Give back every record below word for word, with the pictures omitted.

Revision tracking records
--- START ---
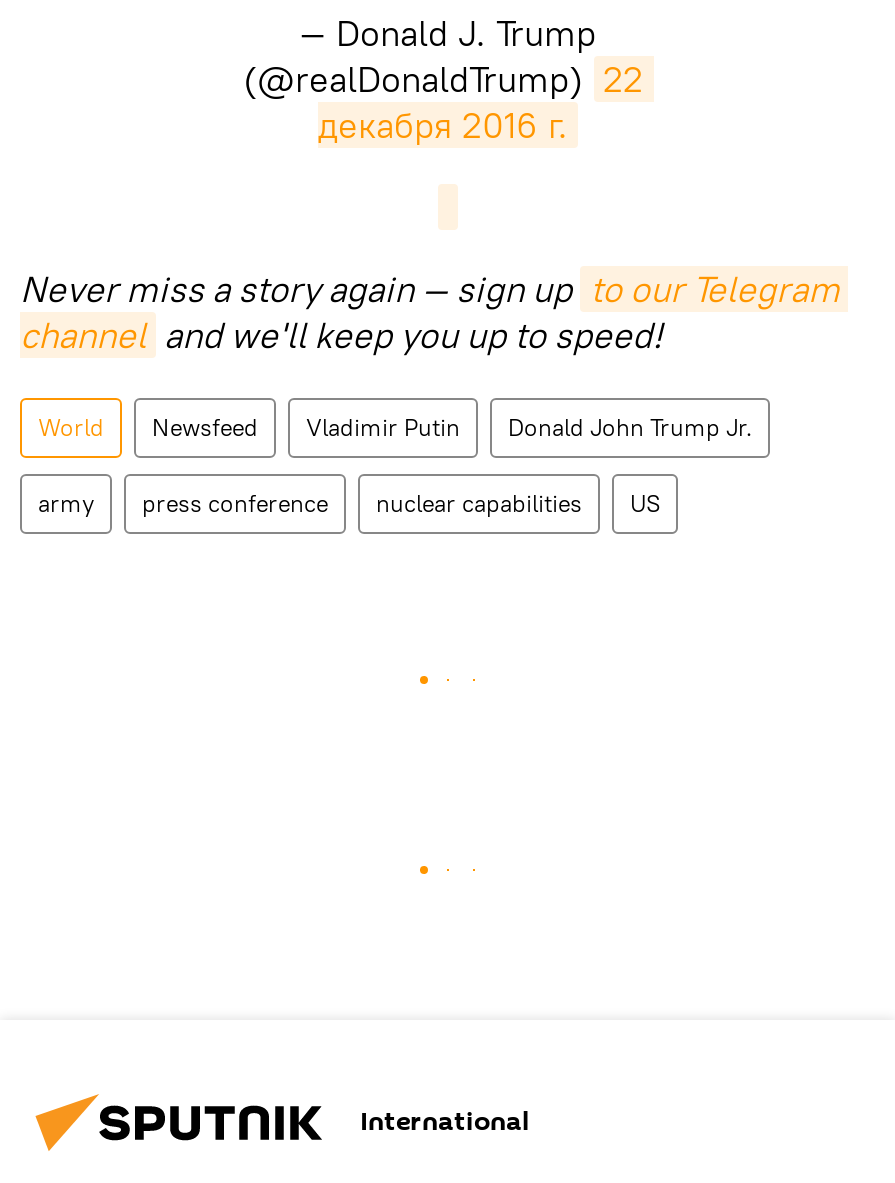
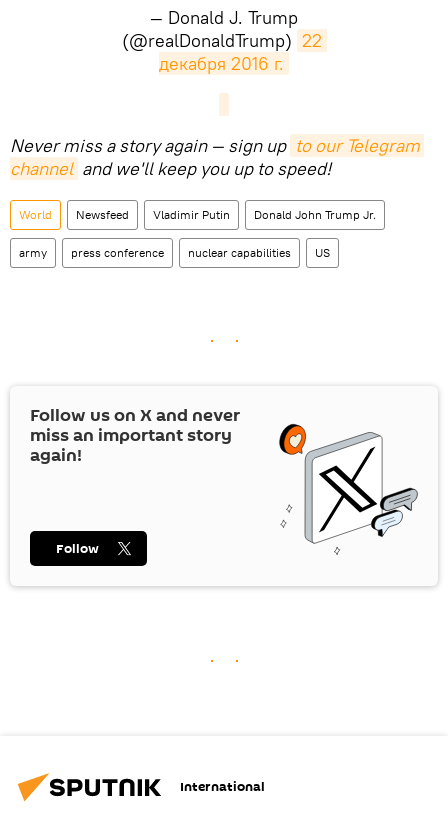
none -> [30,403,419,555] [image] | Follow us on X and never | miss an important story | again!
none -> [56,539,99,558] Follow

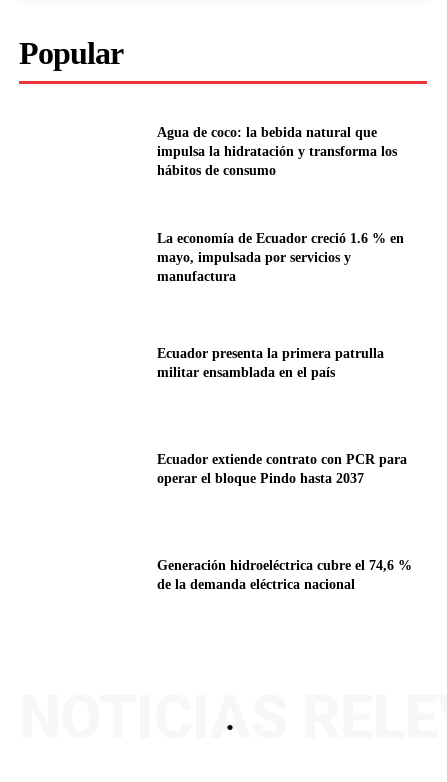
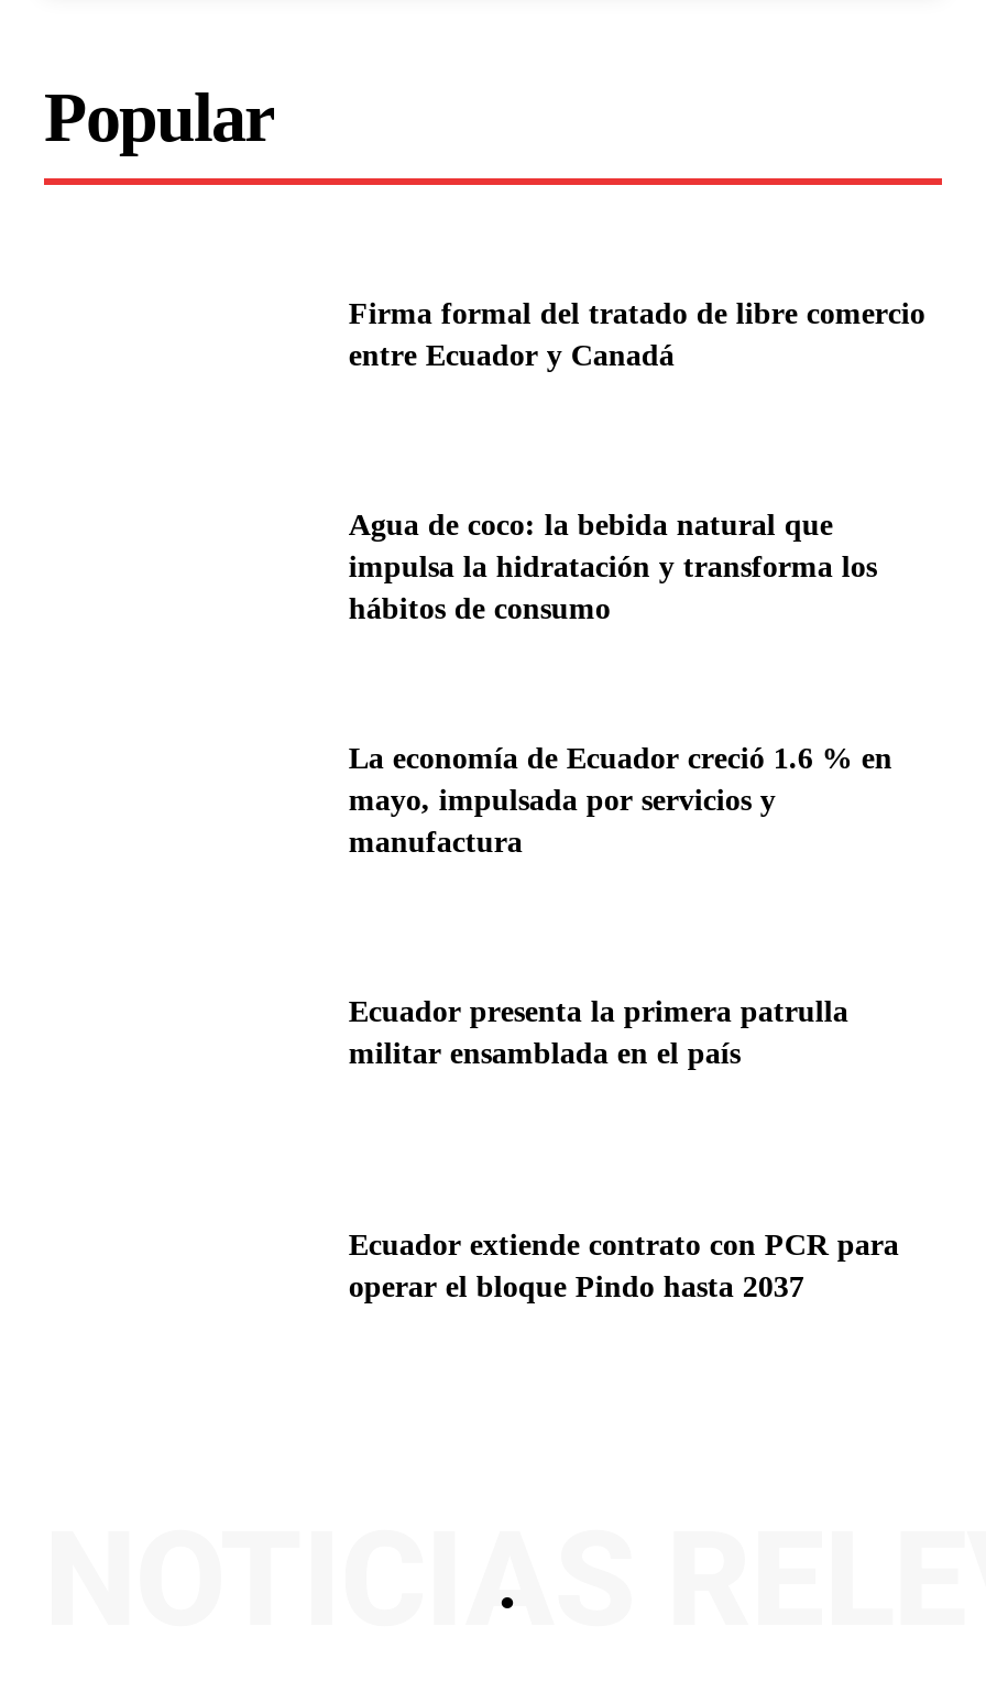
none -> [349,297,925,372] Firma formal del tratado de libre comercio | entre Ecuador y Canadá
moved [157,125,407,486] -> [349,509,899,1303]: Agua de coco: la bebida natural que | impulsa la hidratación y transforma los | hábitos de consumo | ... | Ecuador extiende contrato con PCR para | operar el bloque Pindo hasta 2037
[157,558,412,592] Generación hidroeléctrica cubre el 74,6 % | de la demanda eléctrica nacional -> none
--- END ---
EXERCISE OUTPUT:
none -> [30,403,419,555] [image] | Follow us on X and never | miss an important story | again!
none -> [56,539,99,558] Follow

none -> [349,297,925,372] Firma formal del tratado de libre comercio | entre Ecuador y Canadá
moved [157,125,407,486] -> [349,509,899,1303]: Agua de coco: la bebida natural que | impulsa la hidratación y transforma los | hábitos de consumo | ... | Ecuador extiende contrato con PCR para | operar el bloque Pindo hasta 2037
[157,558,412,592] Generación hidroeléctrica cubre el 74,6 % | de la demanda eléctrica nacional -> none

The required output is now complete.